Death row jubilee: Sister Prejean joins event for pilgrimage workers

IMAGE: CNS/Paul Haring

By Cindy Wooden

VATICAN CITY (CNS) — Professional pilgrimage planners and
those who regularly receive or accompany pilgrims set off on their own Year of
Mercy pilgrimage in late January.

Most had experience working with pilgrims to Lourdes,
Fatima, the Vatican and World Youth Days. But one had a unique experience: St.
Joseph Sister Helen Prejean says she is a constant pilgrim to the “holy
land” of the human dignity and pain of society’s most despised members.

The author of “Dead Man Walking” and a campaigner
against the death penalty had a special experience Jan. 21 during the Vatican’s
Year of Mercy “Jubilee for Those Engaged in Pilgrimage Work.” She was
invited to Pope Francis’ early morning Mass and had a chance to speak to him
briefly afterward.

“Yesterday?” the pope asked Sister Prejean. She
had to tell him that Jan. 20 Texas carried out the execution of Richard
Masterson, convicted of murder. “I pray, I pray,” the pope responded,
she said.

Sister Prejean was not in Rome to meet the pope; that
happened thanks to the intervention of a priest friend who knew she was taking
part in the jubilee. And while she does not consider herself a pilgrimage
worker, as she attended the three days of conferences, catechesis and prayer
services, the connections and relevance to her own ministry became clear.

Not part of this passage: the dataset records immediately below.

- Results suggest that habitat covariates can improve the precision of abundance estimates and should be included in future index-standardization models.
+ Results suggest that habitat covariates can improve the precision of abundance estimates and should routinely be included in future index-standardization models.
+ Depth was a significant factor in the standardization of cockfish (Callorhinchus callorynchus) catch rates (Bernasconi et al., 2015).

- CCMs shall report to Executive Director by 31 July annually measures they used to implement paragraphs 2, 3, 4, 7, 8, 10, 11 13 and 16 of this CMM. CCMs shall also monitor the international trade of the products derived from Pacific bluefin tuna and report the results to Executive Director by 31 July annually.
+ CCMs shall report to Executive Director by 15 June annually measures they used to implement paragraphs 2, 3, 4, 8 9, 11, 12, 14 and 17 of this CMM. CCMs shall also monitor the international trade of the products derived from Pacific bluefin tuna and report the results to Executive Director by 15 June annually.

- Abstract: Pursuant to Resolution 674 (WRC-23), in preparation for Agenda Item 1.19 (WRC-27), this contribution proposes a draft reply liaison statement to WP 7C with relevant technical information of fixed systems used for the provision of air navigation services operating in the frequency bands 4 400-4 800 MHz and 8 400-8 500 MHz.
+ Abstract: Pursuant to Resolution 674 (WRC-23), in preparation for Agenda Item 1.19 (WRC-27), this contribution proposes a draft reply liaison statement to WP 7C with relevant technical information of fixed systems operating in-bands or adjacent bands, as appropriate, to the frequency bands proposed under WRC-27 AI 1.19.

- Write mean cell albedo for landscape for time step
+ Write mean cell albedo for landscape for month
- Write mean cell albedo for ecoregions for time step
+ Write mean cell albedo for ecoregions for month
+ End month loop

For example, Msgr. John Armitage, rector of England’s
Basilica of Our Lady of Walsingham, spoke about the crucial importance of giving
each and every pilgrim and visitor to a shrine a proper welcome.

“You’ve driven four hours to come here and you deserve
at least a smile and ‘I’m glad you’re here,’ not ‘I’ve no time’ or ‘The shrine
closes in 10 minutes,'” Msgr. Armitage said. Pope Francis’ focused on the
same obligation of welcome when he addressed the group Jan. 21.

Speaking to Catholic News Service, Sister Prejean said,
“Smile — it’s such a cliche,” but it is simply, shockingly
important. On death row, she said, just having a visitor is a signal that says
“you are a human being because they get a thousand signals a day that they
are nothing but disposable human waste.”

“Here’s what I realized about pilgrimage: First of all,
you leave your little comfortable zone to go out on the road toward a place of
holiness. That has been to death row. It is pilgrimage. It is setting out. And
it has brought me into this land, this very holy place of the dignity and the
goodness of people who are so despised and condemned.”

Sister Prejean is not naive. Many of the people she has
ministered to and accompanied to the electric chair or the chamber where they
are given a lethal injection “have done unspeakable crimes and are
guilty,” she said. But they are human beings created by God.

“People often say their big ambition is to go to the
Holy Land, but I feel like I have been and I keep going to the holy land where
people are suffering,” she said.

Msgr. Armitage, in his formal presentation to the
English-speaking participants Jan. 20, said another thing that resonated with
Sister Prejean and many of the others, especially those who accompany pilgrims
and volunteers to the baths at Lourdes, France.

“A pilgrimage is not just about where you pray, but
it’s about what you do,” he said. “That’s what makes the journey so
powerful. When you wake young people up at 5:30 in the morning to bathe and
toilet patients, that’s powerful.”

A pilgrimage, like the entire Year of Mercy celebration Pope
Francis has called for, is about “prayer, penance and doing something,”
he said.

Sister Prejean said that although visiting prisoners is one
of the traditional corporal works of mercy, it’s something most Christians are
afraid to do.

“It’s about fear and being told we must hate
someone,” she said. “Where there is no physical contact, where you
can’t look in someone’s eyes, where you never see them and all you hear is,
‘These are the worst of the worst. Look at the crime they did,’ it becomes this
shield, this barrier to being able to see, to hear their cry and to have

Mercy does not mean wiping your heart of “legitimate
outrage over the death of innocent people,” Sister Prejean said. “But
then we have to go from that outrage to how should we respond in the manner of
Christ? That’s a harder journey to make.”